Minimum base price ($7.45) X 2 = $14.90.

Some artists choose a wholesale pricing scale. For example:

Orders of $0.25 or more will get the X 2 pricing per box.

Orders of $0.50 or more will get a X 1.75 pricing per box at $13.03 per box.

Orders of 100 sets or more will get a 1.5 pricing per box at $11.18 per box.

The advantage of purchasing wholesale supplies

A good way to keep your prices down and still make a profit is to purchase wholesale supplies. If you are just starting out, it may be rough if you haven’t narrowed your focus. If you know though there are materials you will use in large quantities, such as fabric or card stock, do some research and find your wholesale purchase options. Take advantage of any other sales or deals.

How to Sell Your Homemade Crafts on Your Facebook page


Millions of users are marketing homemade crafts on Facebook and it may appear easy. But thousands of businesses are vying for consumer attention so you will need a strategic Facebook marketing strategy or your homemade crafts business can go unnoticed. If you are marketing to potential consumers of homemade crafts, you need to grab their attention quickly, with high-resolution images and engaging videos of your craft products and your business.

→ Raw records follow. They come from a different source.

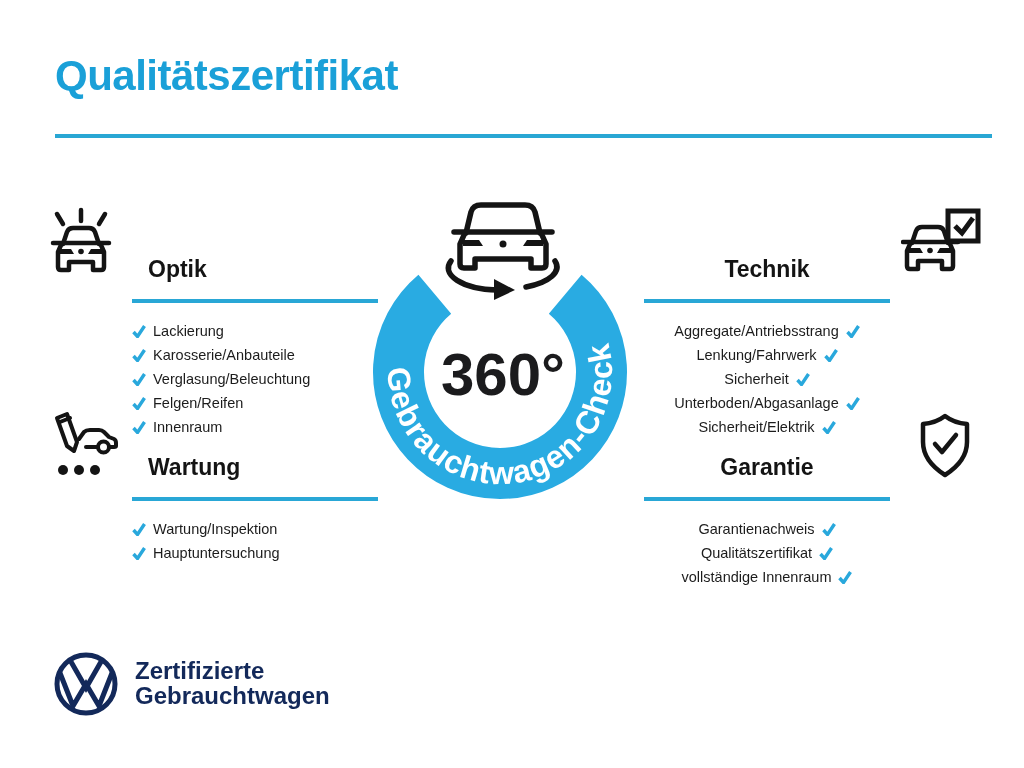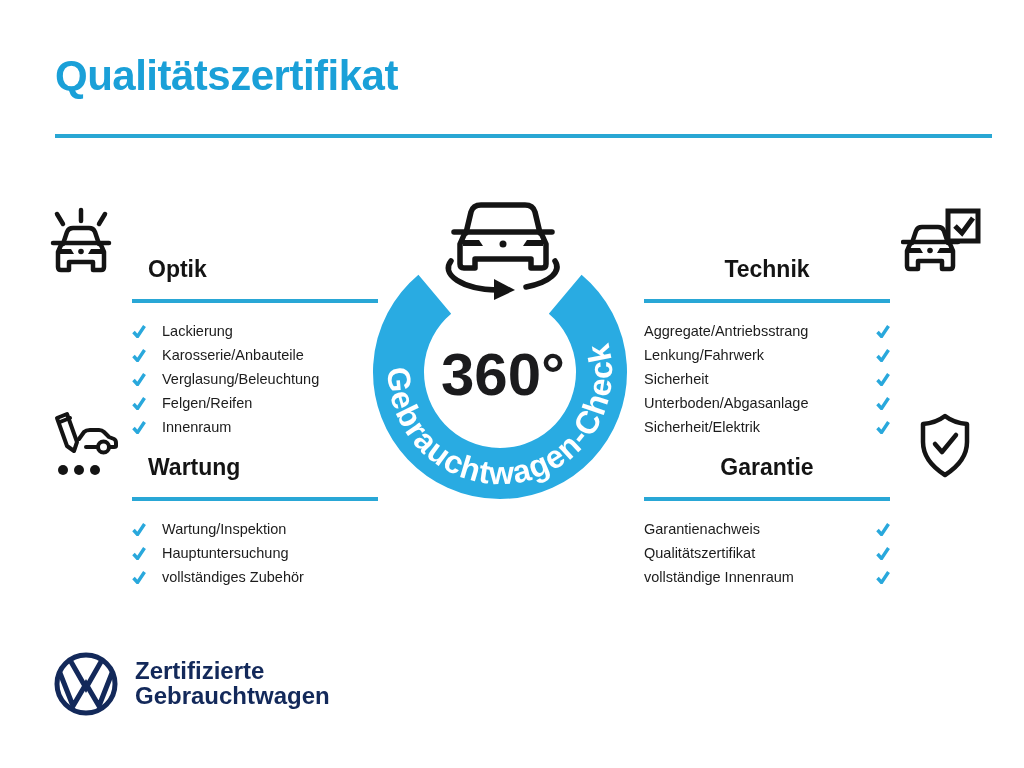"Lackierung" ul.checklist li { gap: 16px -> 7px }
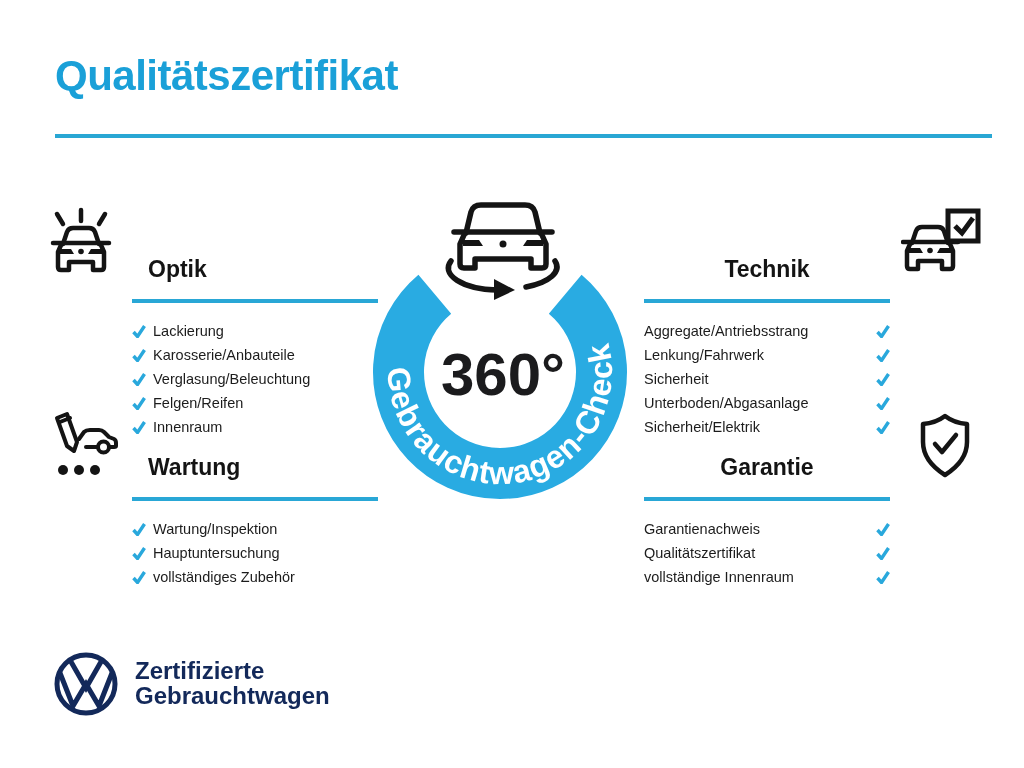"Aggregate/Antriebsstrang" .col.right ul.checklist li { justify-content: space-between -> center }
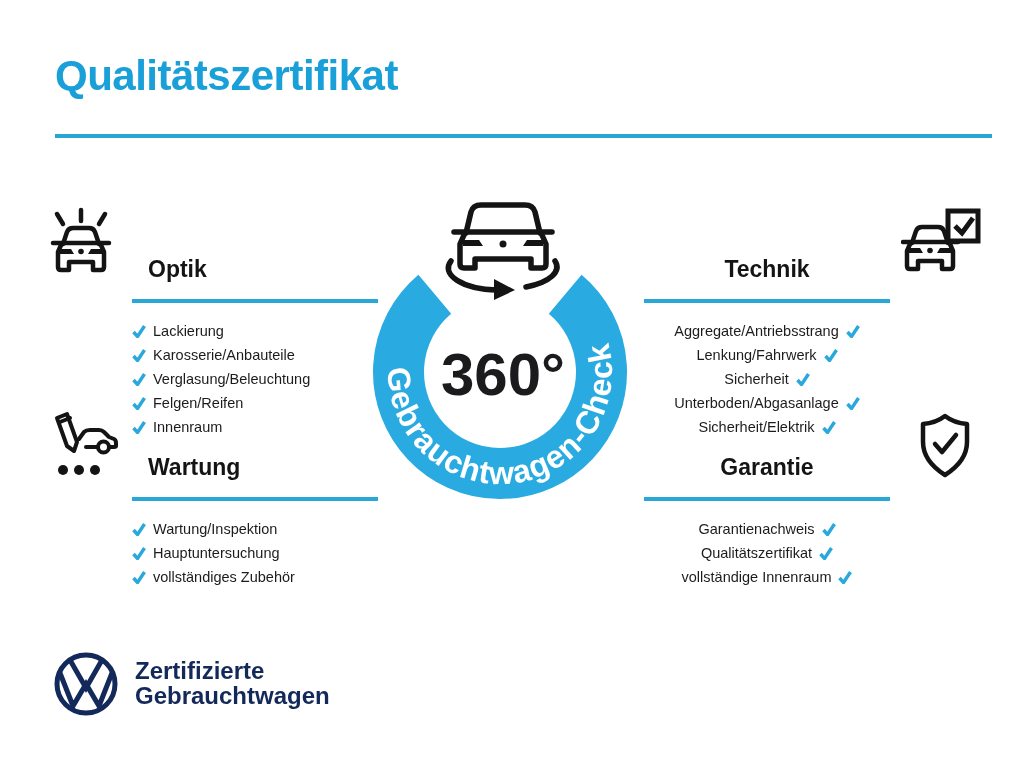"vollständiges Zubehör" li { html: <li> <svg> <path></path> </svg> <span>vollständiges Zubehör</span> </li> -> none }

You need to inspire them to return to your page on a daily basis and click through your website to buy.


1. Launch a standalone, e-commerce website or an E-store on the website of a retailer that specializes in homemade crafts. You can use Easy or Artfire. Facebook provides a range of tools that helps you market products. New customers will be able to browse your homemade craft image gallery and make comments and share images of your products but they can’t buy anything without clicking through to an e-commerce website.


2. Open a Facebook account and set up a personal profile. Opening an account on the social network platform only requires an email address, username and password. He will need to set up a personal profile to access Facebook’s Page features, advertising and marketing tools. Launch a Facebook page, also known as a fan page. Follow steps in your profile’s drop-down menu to set up the page. It allows you to name it, add a logo, and add business location and contact information.


3. Upload as many images of your homemade crafts as possible in your pages Photo Album. This makes your page look like it is a hive of activity and encourages users to stick around. In the pages Status field, post images of new crops, videos of craft demonstrations or happenings at your business location. Update things such as upcoming craft shows, sales and coupon codes to entice your fans to click through to your homemade craft e-commerce site.


4. Build your Facebook Pages following a potential homemade craft customers by sharing it with your friends and asking for “Likes”. If you don’t have a large following you can pay Facebook for targeted marketing. Facebook allows you to set up affordable advertising budgets all within your means.


5. Keep your Facebook pages fans engaged by communing with them regularly. Regular communication engages Facebook users. Ask your fans about their favorite crafts, and the products they enjoy buying or making, and offer tips. Offer a daily craft special, to encourage fans to visit your page and your e-commerce site every day.